Cervelli in fuga, rientro improbabile

Oltre la metà degli italiani laureati che si trovano all’estero (si stimano in cinquemila) non considera probabile un rientro a casa. È una decisione che prende sempre più consistenza con il passare della permanenza in un paese straniero. Lo rileva il rapporto sugli italiani nel mondo realizzato dalla Fondazione Migrantes elaborando dati di Almalaurea, il consorzio delle maggiori università italiane.
I laureati che hanno lasciato l’Italia si sono diretti prevalentemente nel Regno Unito (19,2%), in Francia (12,6%), in Spagna (11,4%), negli Usa (9,8%).

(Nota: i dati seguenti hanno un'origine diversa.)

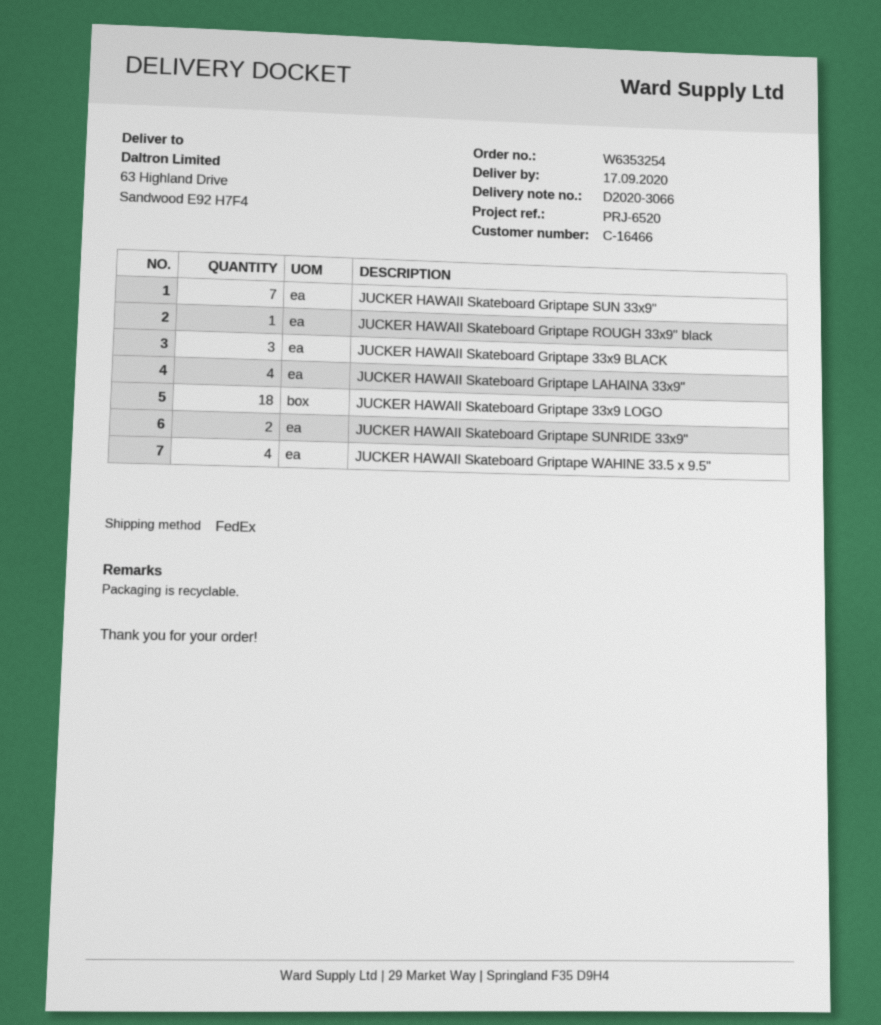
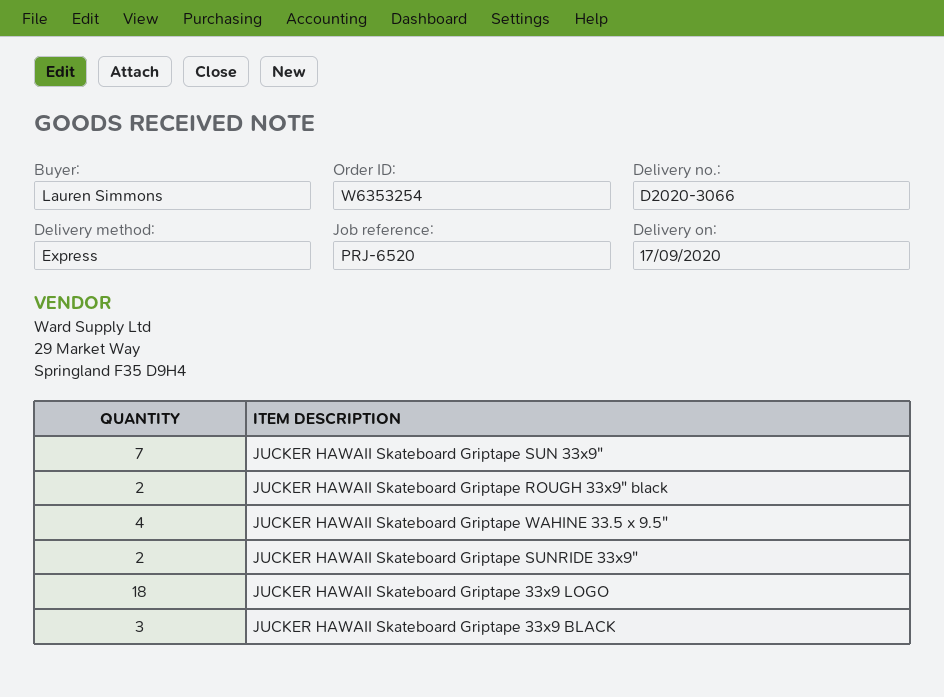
shipping method: FedEx -> express
JUCKER HAWAII Skateboard Griptape ROUGH 33x9" black: 1 -> 2
JUCKER HAWAII Skateboard Griptape LAHAINA 33x9": 4 -> none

A cinque anni dalla laurea, sono 52 su 100 i laureati occupati all’estero che considerano molto improbabile il loro ritorno.
Le percentuali di coloro che espatriano con titoli del ramo scientifico e tecnologico sono nettamente superiori a quelle che si riscontrano nel gruppo umanistico.
Le donne laureate sono tanto numerose quanto gli uomini ma la loro situazione – segnala il rapporto – «è sensibilmente peggiore perché sono sottorappresentate a livello dirigenziale e percepiscono retribuzioni inferiori, anche se comunque più soddisfacenti rispetto agli standard italiani».
Vista la difficile situazione del mondo del lavoro in Italia, come dimostrano anche le ultime stime Istat sulla disoccupazione, il rientro nella madrepatria per un ricercatore ad alto potenziale potrebbe seriamente rappresentare un autogol per la carriera: riuscire a trovare un impiego in linea con la sua preparazione e con il trattamento economico di cui gode all’estero potrebbe rivelarsi molto difficile. A che pro ritornare?